I was dropping my children to school one day last week when a fire engine raced past, lights flashing and sirens wailing. My son piped up from the back seat:
“Who pays the fireman?”
While my son might be a little young for a lesson in taxation, he’s not too young to understand that we all have to chip in to pay for the amenities we share –
roads, pavements, zebra crossings, hospitals, ambulances, police, parks and even fire engines.
Put as simply as that, the idea of paying tax makes sense.
I’ve heard of parents who teach their children the hard way – by "taxing" their pocket money. I think a better solution is to encourage children to put a percentage of their pocket money into a savings account, so they can learn about saving at the same time as getting used to handing over a portion of their "earnings".
Lots of banks offer savings options for young people, like CommBank’s Youthsaver account.
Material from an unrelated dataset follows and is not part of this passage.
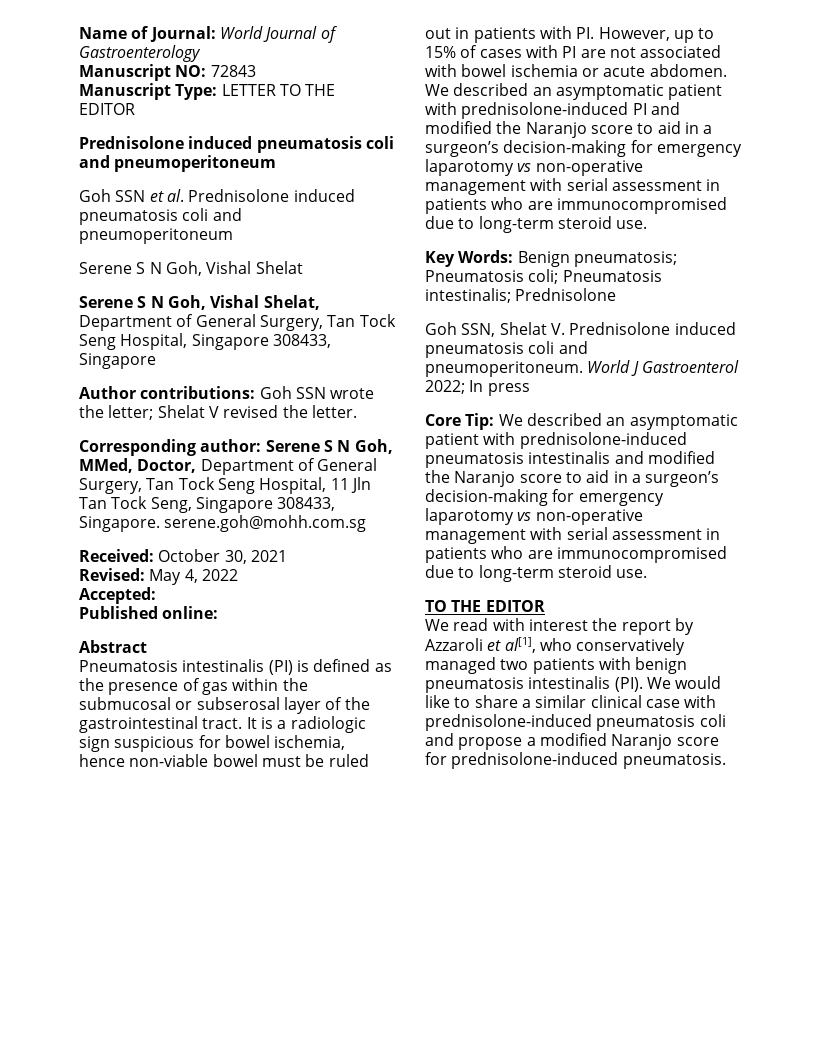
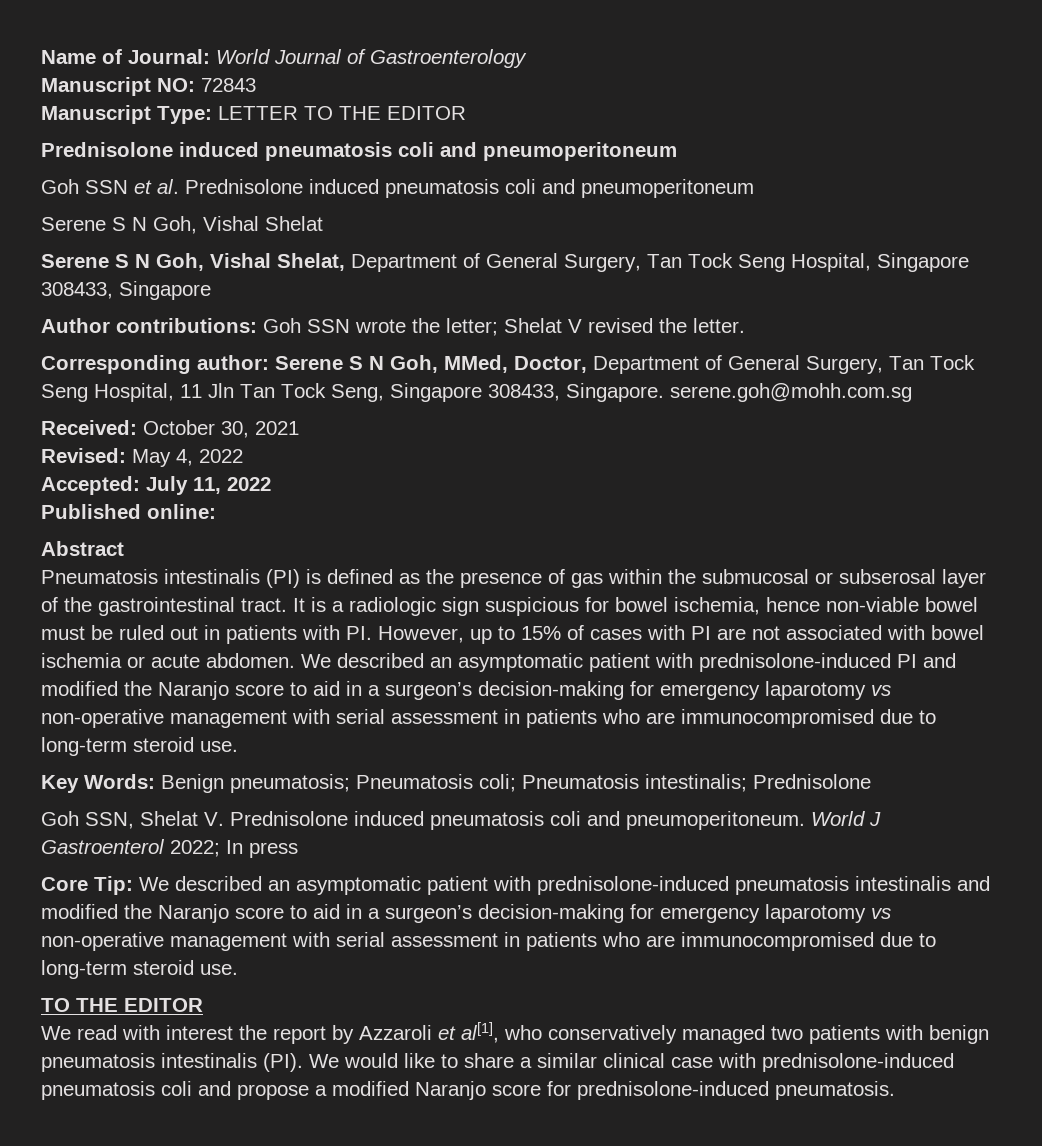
- Accepted:
+ Accepted: July 11, 2022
Every month that you put money into your Youthsaver account and don’t take any out, they’ll get bonus interest as a reward for being a good saver!
Understandably, impulsive teens are reluctant to tie up their savings for long periods of time, so CommBank’s Youthsaver is an at-call account giving them access to their money whenever they want. Very useful for snapping up a bargain or buying last-minute concert tickets.
But let’s get back to tax…
For teenagers starting their first job, it can be quite a shock to see what’s left after tax has been deducted at source. As parents, you can help by explaining that the tax-free threshold is currently $18,500, so job starters should receive most (if not all) of their tax back.